Je vais mal
Je vais mal.. Pourtant rien de grave. Juste des malaises à répétition (angoisse). Et fatigue +++. Je dois me reposer. Si je pouvais j'irai en maison de repos (je suis seule, moi) ms ce n'est pas possible.
Nos relations st par trop déséquilibrées. Je ne te comprends plus. Tu peux parler des h de futilités ou d'erreurs, voulues ou non. Ça me déplaît.
(Non c'est faux je n'ai pas réduit ta maison au point que tu doives déménager (!) par hygiène (!) Si tu le penses sincèrement, c'est toi qui dysfonctionnes, PAS MOI.) Tu n'as jamais été bien avec moi, tu m'as juste TOLÉRÉE, tout juste, taudis ou après ... être un compagnon était trop dur pour toi. Père aussi. J'étais juste comme un chien. Qui avait peur d'être abandonné au bord de la route. Je ne pensais pas mériter mieux qu'un chien : pitance et taudis. Contre travail assidu.
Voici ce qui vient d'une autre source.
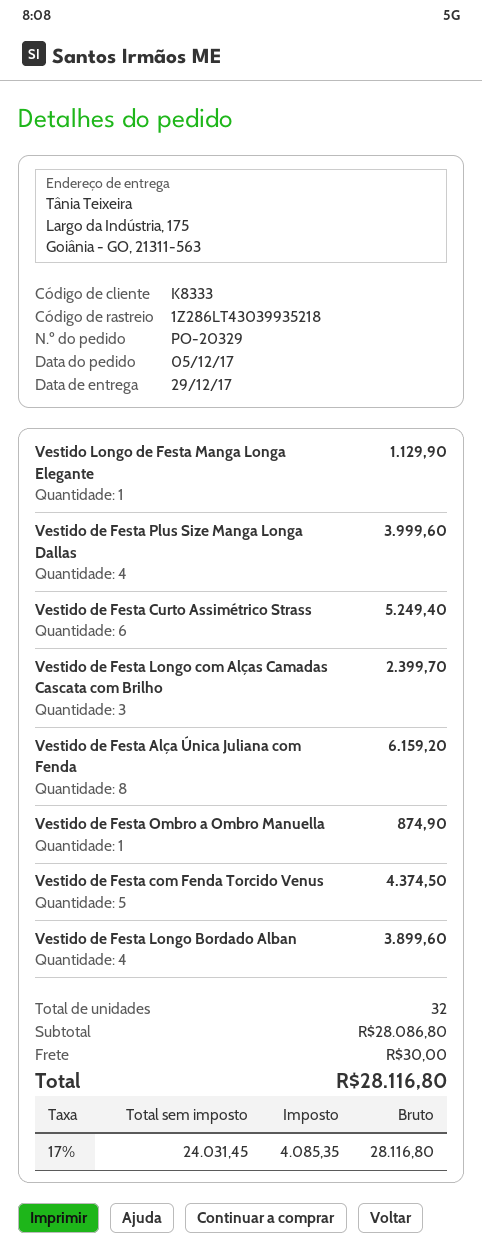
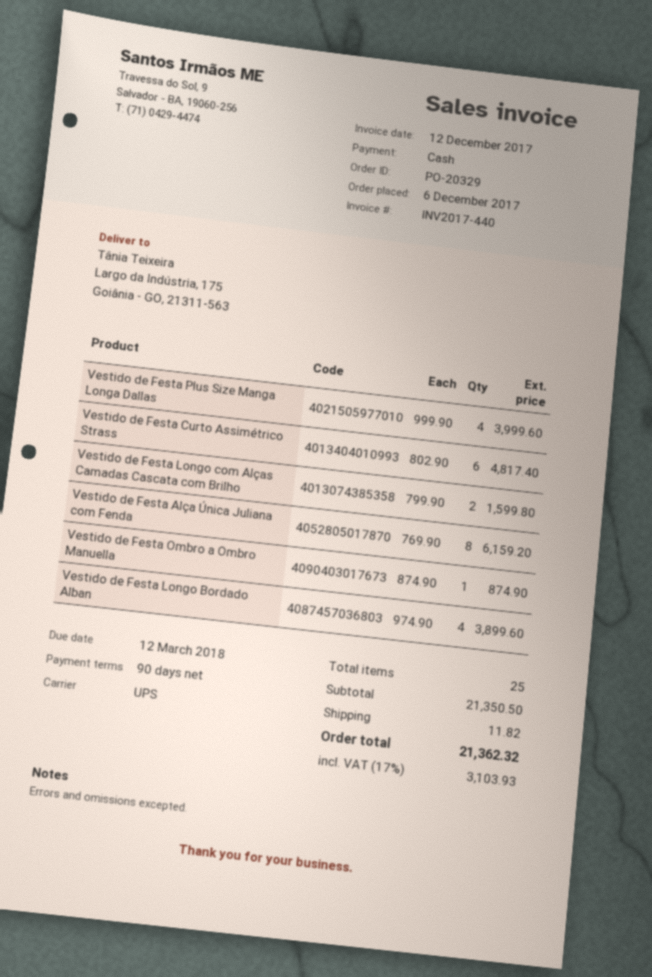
order date: 2017-12-05 -> 2017-12-06
Vestido Longo de Festa Manga Longa Elegante: 1 for 1129.90 -> none
Vestido de Festa Curto Assimétrico Strass: 6 for 5249.40 -> 6 for 4817.40
Vestido de Festa Longo com Alças Camadas Cascata com Brilho: 3 for 2399.70 -> 2 for 1599.80
Vestido de Festa com Fenda Torcido Venus: 5 for 4374.50 -> none
total quantity: 32 -> 25
subtotal: 28086.80 -> 21350.50
shipping: 30.00 -> 11.82
tax: 17% = 4085.35 -> 17% = 3103.93
total: 28116.80 -> 21362.32

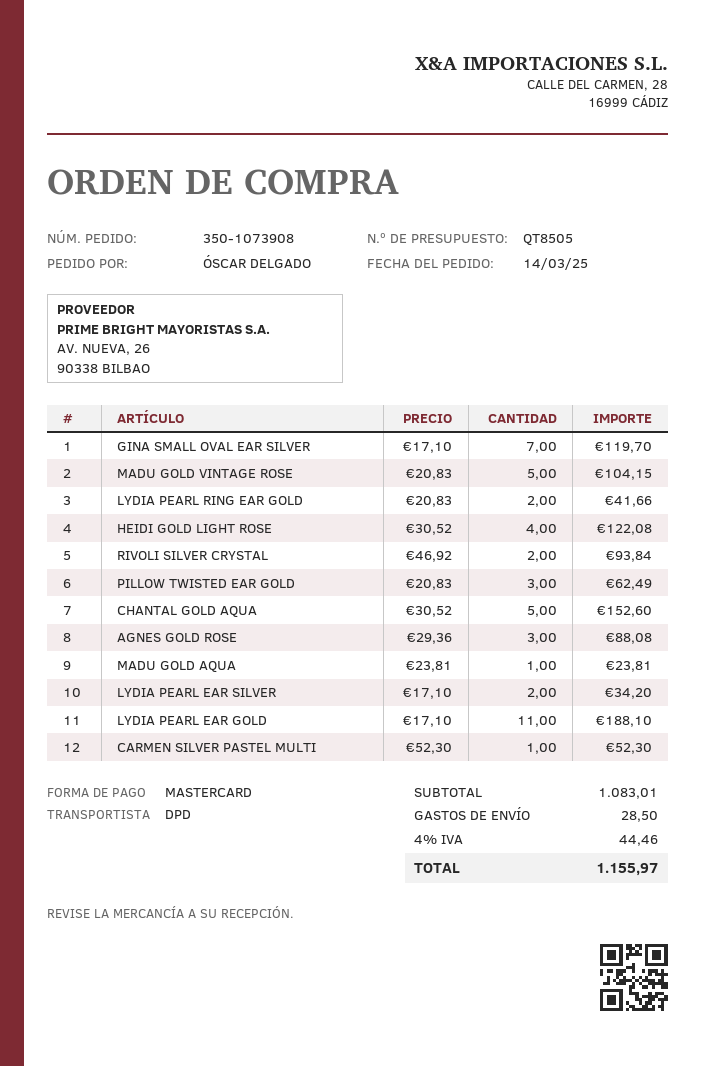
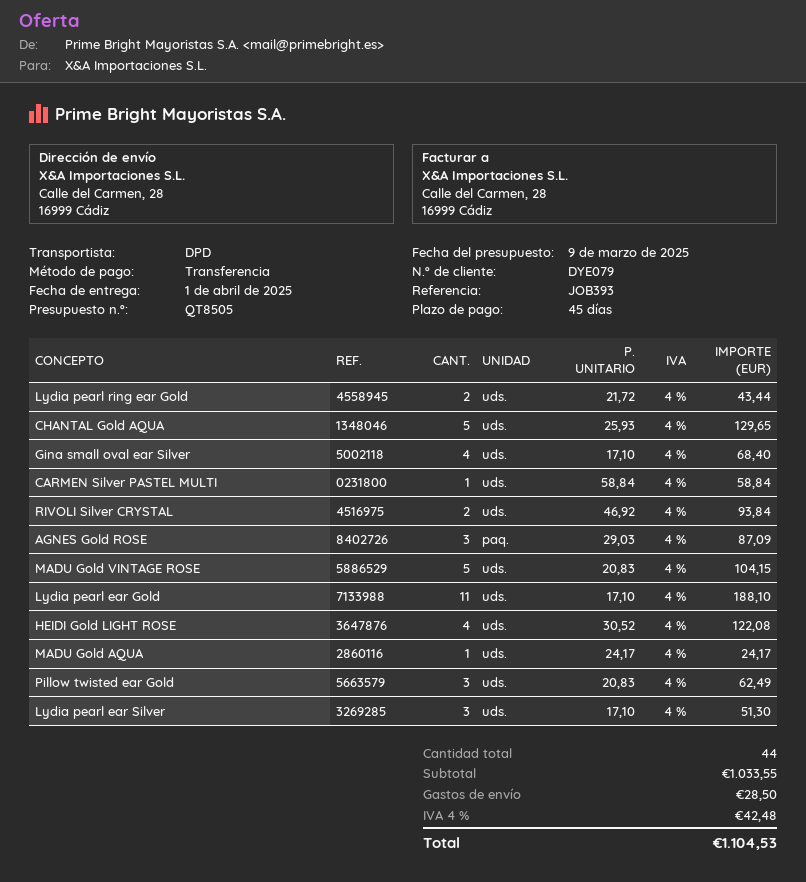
payment method: Mastercard -> bank transfer
GINA SMALL OVAL EAR SILVER: 7 x 17.10 = 119.70 -> 4 x 17.10 = 68.40
LYDIA PEARL RING EAR GOLD: 2 x 20.83 = 41.66 -> 2 x 21.72 = 43.44
CHANTAL GOLD AQUA: 5 x 30.52 = 152.60 -> 5 x 25.93 = 129.65
AGNES GOLD ROSE: 3 x 29.36 = 88.08 -> 3 x 29.03 = 87.09
MADU GOLD AQUA: 1 x 23.81 = 23.81 -> 1 x 24.17 = 24.17
LYDIA PEARL EAR SILVER: 2 x 17.10 = 34.20 -> 3 x 17.10 = 51.30
CARMEN SILVER PASTEL MULTI: 1 x 52.30 = 52.30 -> 1 x 58.84 = 58.84
subtotal: 1083.01 -> 1033.55
tax: 4% = 44.46 -> 4% = 42.48
total: 1155.97 -> 1104.53

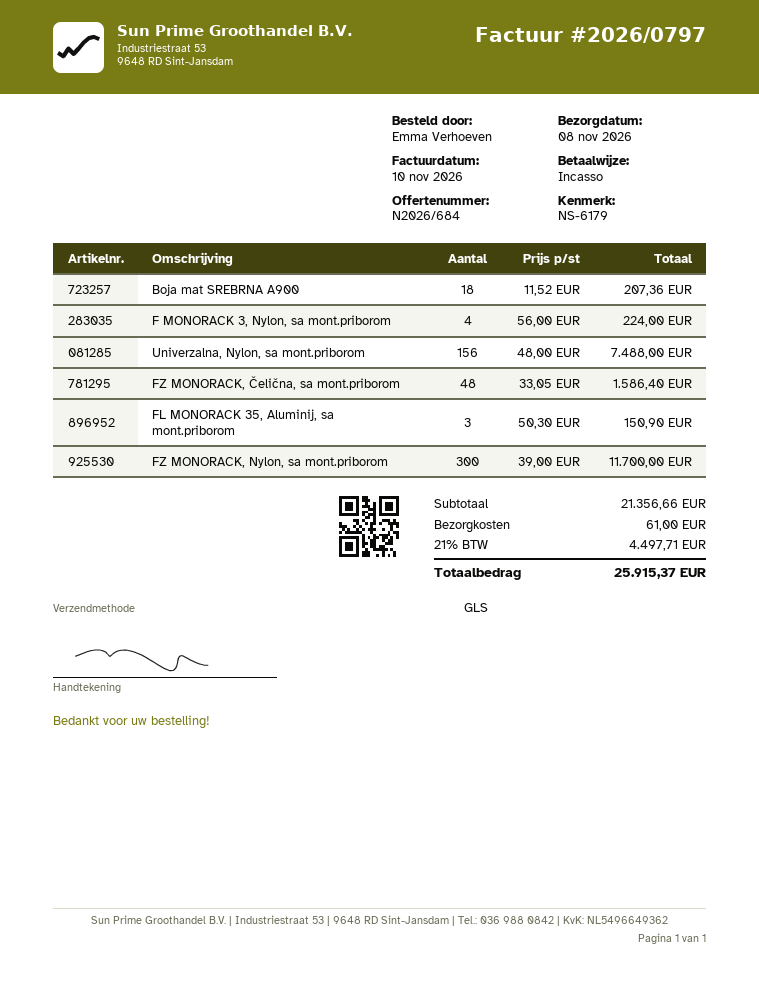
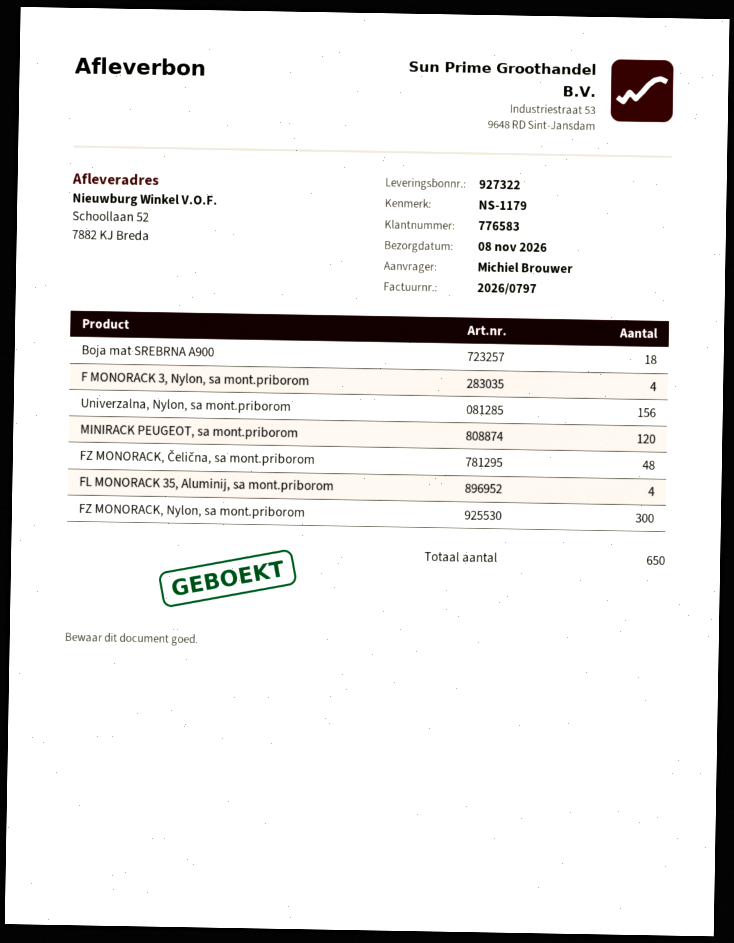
reference: NS-6179 -> NS-1179
ordered by: Emma Verhoeven -> Michiel Brouwer
FL MONORACK 35, Aluminij, sa mont.priborom: 3 -> 4
MINIRACK PEUGEOT, sa mont.priborom: none -> 120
Maintenant je sais que, contrairement à ce que je croyais, à ce que que Lydie (et toi ensuite) m'a parfois dit, je ne suis pas rien, je compte pour d'autres, (hélas mais ni pour toi ni pour ma fille). Mais il est un peu trop tard. Je me suis usée à vouloir le démontrer. Je suis allée au-delà de mes forces.. le démontrer !! Comment démontrer qu'on vaut la peine d'être, de vivre ? D'être aimé.e ? Le seul fait de devoir le DÉMONTRER montre qu'on n'en est pas digne, qu'on a perdu (ou jamais eu) toute dignité : puisqu'on s'abaisse ainsi, ça veut dire que les autres, ceux pour qui on s'abaisse, ne ressentent pas un amour d'emblée, LE SEUL VÉRITABLE ! cet amour sollicité, qu'on s'efforce de mériter n'est PAS UN AMOUR. Mais le contraire. Mépris ancillaire. Oublie moi.
J'ai eu trop peur. Épuisée +++++
Oublie moi stp oui c'est mieux. Trop épuisée pour finalement t'être utile. C'est moi qui comptais sur toi. Un peu. Je ne demandais pas bcp, rien qu'un peu de ... bref. Mourir oui, ce serait super ms j'ai mes chiens donc.. je vais mal.